In theory, traffic flow forecasting is to predict traffic flow of a future time point by extracting features of historical data. With rapid development of storage technology and systematic data flow framework, a large scale of traffic data have been recorded for prediction. These advanced infrastructures benefit the research on traffic flow prediction.
Considering the large scale of data provided recently, a balance should be maintained between high accuracy and training efficiency. 3 Shallow-structured models can have acceptable performance of prediction and have been applied in most small-scale applications. 4 However, the limitation of these shallow models that they cannot extract effective information from large datasets and fit non-linear object functions is obvious. 3 Recently, a deep learning network and its hybrid structure have extremely advanced breakthrough in both theoretical research and applications under real environments.5,6 In theoretical research, powerful networks are introduced continuously. Goodfellow et al. 7 proposed generative adversarial networks, which consist of a generative model and a discriminative model. Devlin et al. 8 designed bidirectional encoder representations from transformers for language understanding, which can pre-train deep bidirectional representations by combining contexts in all layers. However, traffic flow is relatively complicated because it contains a lot of information in the time and space dimensions. 9 Extracting information from both the dimensions is definitely a big challenge.
To address these issues, this article introduces a parallel spatiotemporal (PST) network that combines convolutional neural network (CNN) and long short-term memory (LSTM). The newly proposed model can be applied in large-scale traffic flow prediction and fit non-linear object functions. Concretely, the layer of CNN is used to extract spatial features and the layer of LSTM is used to capture temporal features. Since the functions of both are different, temporal and spatial information is learnt separately and concatenated output of each part to make prediction.
The structure of this article is organized as follows: section “Related work” provides a literature review on the models used for traffic flow prediction; section “Methodology” describes the problem statement and the structure of a parallel spatiotemporal deep learning network (PST-DNN); section “Experiment” presents the experiments with the real traffic dataset and evaluation of the performance of the newly proposed model and other popular models; section “Conclusion and future work” provides the conclusion and directions for future research.
Related work
In this section, we provide a literature review on the background of the applied models for traffic flow forecasting and the combination of CNN and LSTM.
Traffic flow forecasting
In recent research, multiple traffic flow prediction models have been proposed, which have used closely similar data wrangling methods.

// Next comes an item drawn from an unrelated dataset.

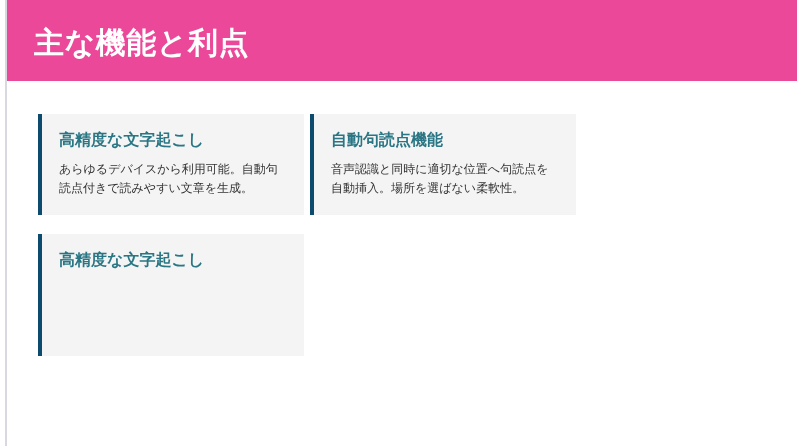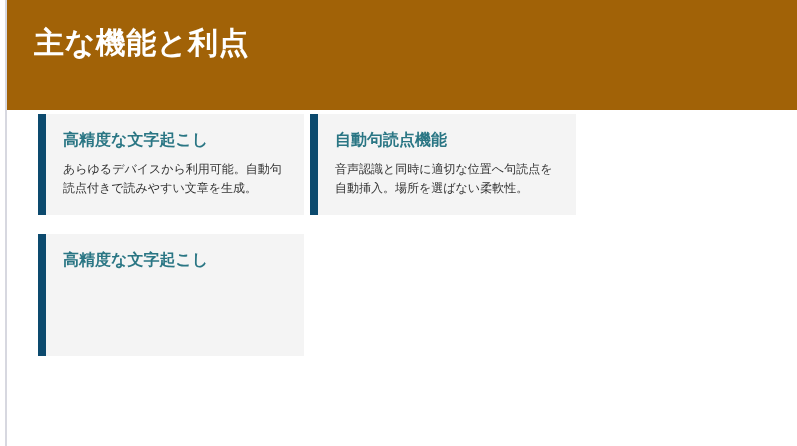"主な機能と利点" .header-banner { background: #a16207 -> #ec4899; height: 110px -> 81px }
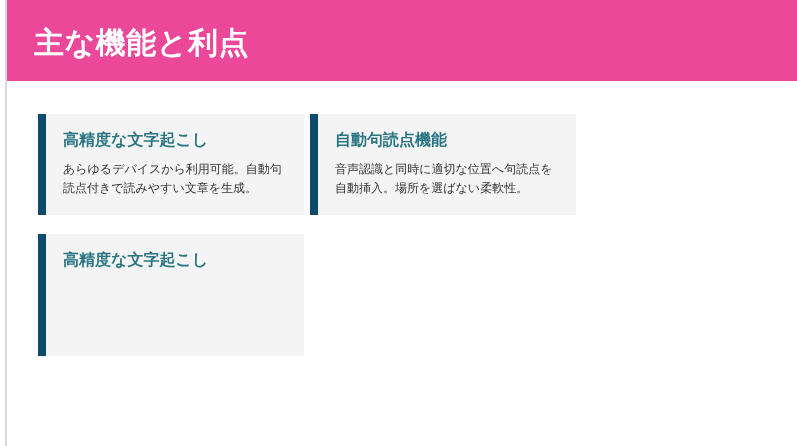"高精度な文字起こし" .feature-card { border-left: 8px solid #0c4a6e -> 4px solid #0c4a6e }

These methods can be generally divided into parameter learning model and non-parametric learning model. The parameter learning model includes linear and non-linear regression models, exponentially moving average model, and Kalman filtering model. Xie et al. 10 first combined Kalman filtering and wavelet transformation to predict traffic flow. The method applied discrete wavelet decomposition to remove noises and used Kalman filtering to estimate multi-dimensional weight of historical traffic flow. When the traffic flow fluctuates frequently, the model achieves a much better result than the single Kalman filtering, but the short-term change of data cannot be satisfied with the linear condition of Kalman filtering. Wang et al. 11 proposed a non-linear algorithm combining generalized least squares and stochastic user equilibrium to train parameters of an origin–destination matrix. Van Hinsbergen et al. 12 proposed an advanced Kalman filter model based on partial extension. This model runs much faster than the global extension and can be applied to large-scale traffic flow prediction. Tchrakian et al. 13 employed a short-term traffic flow forecasting algorithm based on spectrum analysis. Pan et al. 14 predicted the transport state with temporal and spatial features and extended the cell transmission model. Although these models can be accomplished easily, they will not solve special change under unstabilized situations. For example, Zhou 15 identified that Kalman filter can have abnormal predict value with inertia, although professional knowledge and abundant engineering experience are applied to the model.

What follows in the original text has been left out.